Lesson #2: Enjoy them while you can. Accept that the end may be near and prepare yourself for that, but just relish any time you have left with them while they’re still themselves. Time is always fleeting.
And then things fell apart. During one of her regular visits, her doctor noticed that her breathing was irregular and after an ultrasound, they found fluid in her chest and possibly around her heart which is life-threatening and needed to be seen by a specialist immediately.
Lily went to Dr. Prahl in Internal Medicine at Bulger Veterinary Hospital to have the fluids removed. The procedure went well and she went home later that day. But later that night, her breathing worsened and we found ourselves at the closest ER, Mass Vet, at 11 o’clock on a Tuesday night.
To keep things short, Lily was hospitalized for 3 days for kidney failure treatment, lung cancer assessment, fluid removal, and oxygen support. The option for humane euthanasia was on the table, but we were just not ready to let her go. She saw six different doctors during her stay and went through Dr. Sosa in Cardiology, Dr. Davies in Critical Care, Dr. Tromblee in Radiology, and Dr. Frye, Dr. McDermott, and Dr. Walker in Emergency. I got multiple update calls every day and visited her through the glass of an oxygen box.
She had times where she was looking great, and times where they weren’t sure if she was going to make it.
Finally on the morning of day 3, she was discharged and came home.
Lesson #3: Pet hospitalization hurts your emotional health, and your wallet. If you don’t have pet insurance, be aware that something like this can cost you upwards of $2,000. There are many things to prepare for when you have a senior pet, and this is just one possibility.
Lily couldn’t get around much so we set up camp for her in our kitchen with beds, blankets, bowls, and her litter box to make her comfortable. Some days were good and some days were bad, she ate and then she didn’t, and sometimes she made it to the couch and sometimes she couldn’t make it to the litter box. At this point she only weighed 5 pounds, while she had weighed 12 pounds her whole healthy life.
We knew she wasn’t our Lily anymore. All parts of her personality were gone, and we could tell her body was just surviving. We waited for her to peacefully pass away in her sleep, but the day never came.

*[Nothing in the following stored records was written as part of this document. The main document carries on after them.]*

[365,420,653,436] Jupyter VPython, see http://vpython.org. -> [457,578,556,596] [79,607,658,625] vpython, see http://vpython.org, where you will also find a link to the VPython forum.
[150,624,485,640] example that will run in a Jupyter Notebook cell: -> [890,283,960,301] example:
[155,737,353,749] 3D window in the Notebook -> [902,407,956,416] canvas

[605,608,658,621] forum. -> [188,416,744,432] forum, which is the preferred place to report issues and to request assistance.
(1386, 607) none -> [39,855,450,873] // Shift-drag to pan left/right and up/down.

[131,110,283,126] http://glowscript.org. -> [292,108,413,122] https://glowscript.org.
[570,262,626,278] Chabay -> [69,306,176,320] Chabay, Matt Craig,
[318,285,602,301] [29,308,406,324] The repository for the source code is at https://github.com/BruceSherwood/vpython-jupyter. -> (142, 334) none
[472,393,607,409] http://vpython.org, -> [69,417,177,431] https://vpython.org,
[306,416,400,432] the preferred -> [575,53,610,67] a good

Her body kept fighting, but she was long gone.
Lesson #4: Pet hospice is the most difficult part for them and for you. The best thing you can do for them is just be there. Sit with them, pet them, talk to them, because they are in there somewhere. They need you now more than ever. Be strong for them.
A Pet Owner’s Hardest Decision
And so, we chose euthanasia. Even though I have always supported and “appreciated” euthanasia, it’s different when it’s your baby and it was very difficult for me to come to terms with ending her life for her.

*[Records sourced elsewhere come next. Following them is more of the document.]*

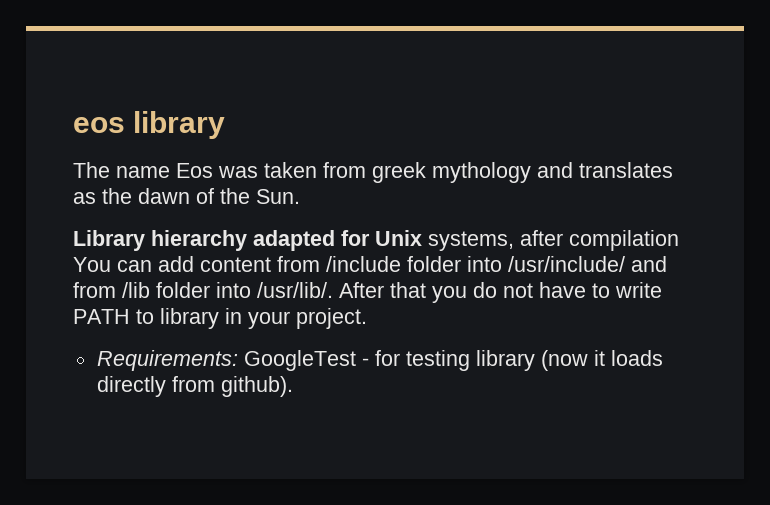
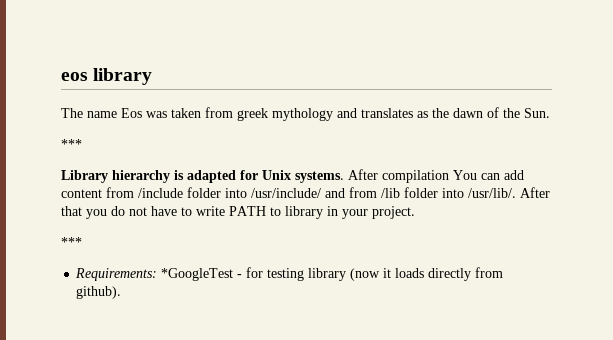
(300, 196) none -> [61,139,82,149] // ***
(247, 240) none -> [174,170,184,180] is
[428,230,563,251] systems, after -> [295,169,378,183] systems. After
(367, 318) none -> [61,237,82,247] // ***
[243,350,356,371] GoogleTest -> [161,268,234,281] *GoogleTest

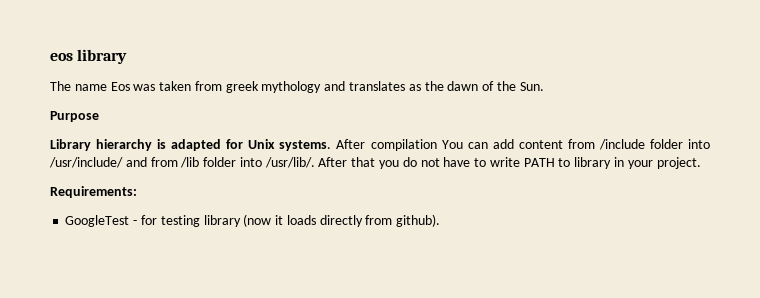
[61,139,82,149] *** -> [50,111,99,122] Purpose
[61,237,82,247] [75,268,234,281] *** // Requirements: *GoogleTest -> [50,186,137,198] [65,215,130,227] Requirements: // GoogleTest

But now she was suffering, and that was on us.
One week after her 15th birthday she slipped away, weak and effortlessly, in an exam room in my mother’s arms; in the arms of her favorite person.
It was a long journey and like everyone always says, “she lived a long, happy life.” I will forever be thankful for the many years I had with her and for all the veterinarians who extended her life far beyond what would have been possible without veterinary medicine. Still to this day, I look to her spot in the window and think of my beautiful Lily.

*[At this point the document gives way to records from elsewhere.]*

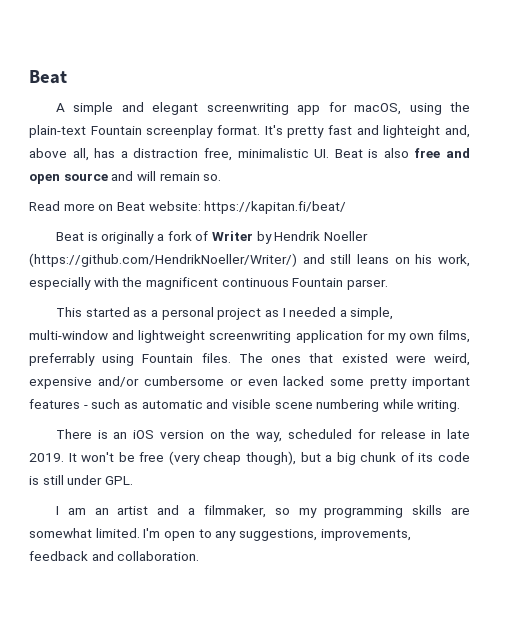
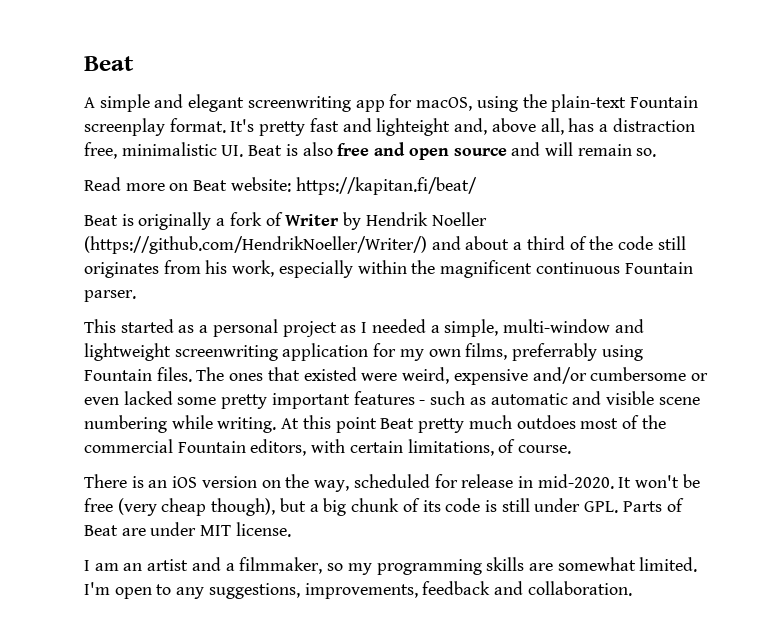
[330,254,410,264] still leans on -> [465,236,686,250] [84,260,201,278] about a third of the code still originates from
[93,277,119,287] with -> [357,260,407,274] within
(461, 406) none -> [281,415,666,433] [84,439,572,456] At this point Beat pretty much outdoes most of the commercial Fountain editors, with certain limitations, of course.
[446,429,470,439] [29,453,64,462] late 2019. -> [537,474,614,489] mid-2020.
(133, 480) none -> [622,498,684,512] [84,522,291,537] Parts of Beat are under MIT license.

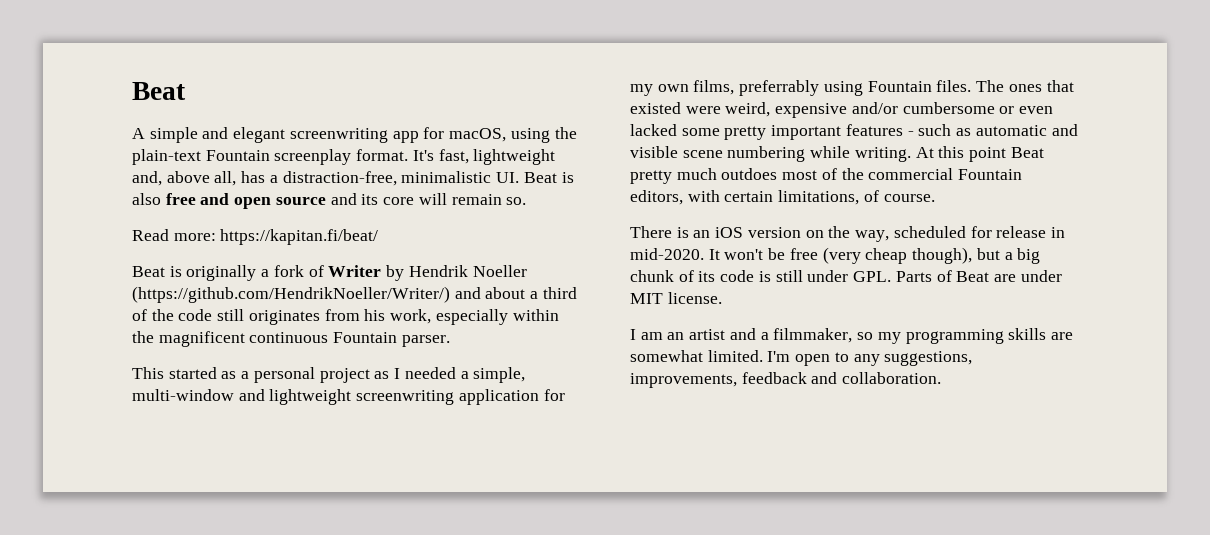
[259,118,451,136] pretty fast and lighteight -> [438,149,556,165] fast, lightweight
[612,118,695,132] [84,142,117,159] distraction free, -> [282,171,397,186] distraction-free,
(541, 149) none -> [361,194,415,205] its core
[125,177,291,192] more on Beat website: -> [173,233,216,241] more:

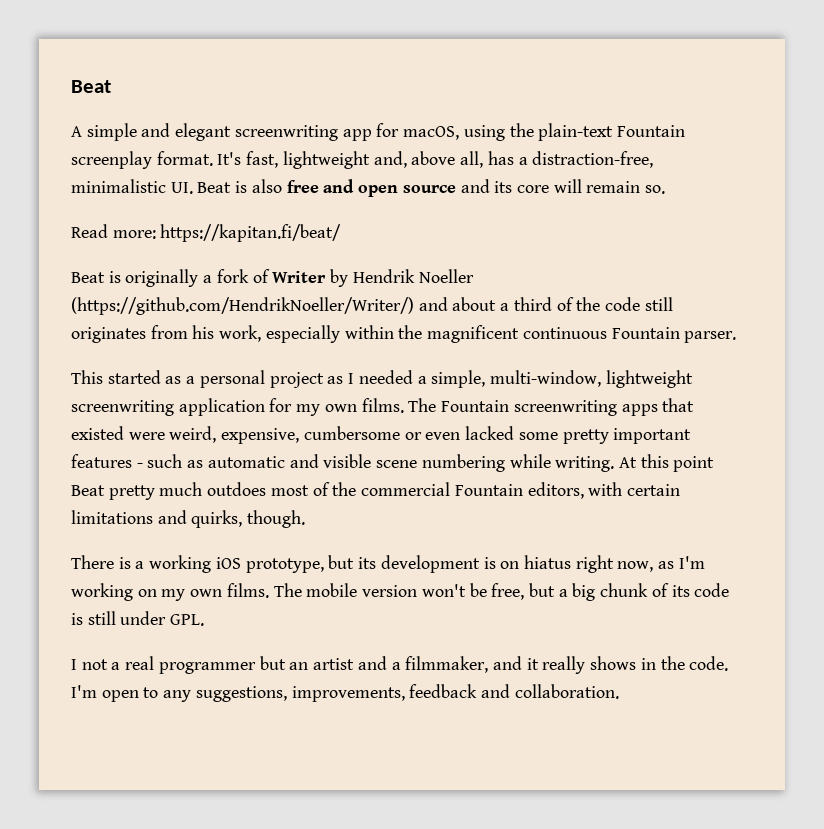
[132,389,265,401] multi-window and -> [489,370,601,387] multi-window,
[693,80,1042,96] films, preferrably using Fountain files. The ones -> [361,398,658,416] films. The Fountain screenwriting apps
[775,102,898,118] expensive and/or -> [221,428,300,444] expensive,
[778,190,935,205] [630,226,1065,242] [630,247,973,264] limitations, of course. // There is an iOS version on the way, scheduled for release in mid-2020. It won't be free (very cheap though), -> [71,510,306,528] [71,555,705,573] [71,583,525,601] limitations and quirks, though. // There is a working iOS prototype, but its development is on hiatus right now, as I'm working on my own films. The mobile version won't be free,
[895,270,1062,282] [630,292,722,304] [630,329,663,340] Parts of Beat are under MIT license. // I am -> [71,656,286,674] // I not a real programmer but
[857,328,1073,344] [630,350,763,362] so my programming skills are somewhat limited. -> [492,656,729,674] and it really shows in the code.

Lesson #5: You know your pet better than anyone. If you think it’s time to let go, then it probably is. If you’re struggling with the decision to euthanize, reach out to your veterinarian for guidance and support during this difficult time.
End Note: When we bring a pet into our homes, we all sign up for the heartbreak at the end. The end-of-life stage is the hardest part. It can be expensive, and it’s emotionally and physically exhausting. Every pet is different and will follow a different path, some rockier than others. Keep in touch with your vet, plan ahead, and savor every moment. It’s never enough time for us, but it’s all the time in the world for our pets; and it’s always worth the many years of happiness they bring us.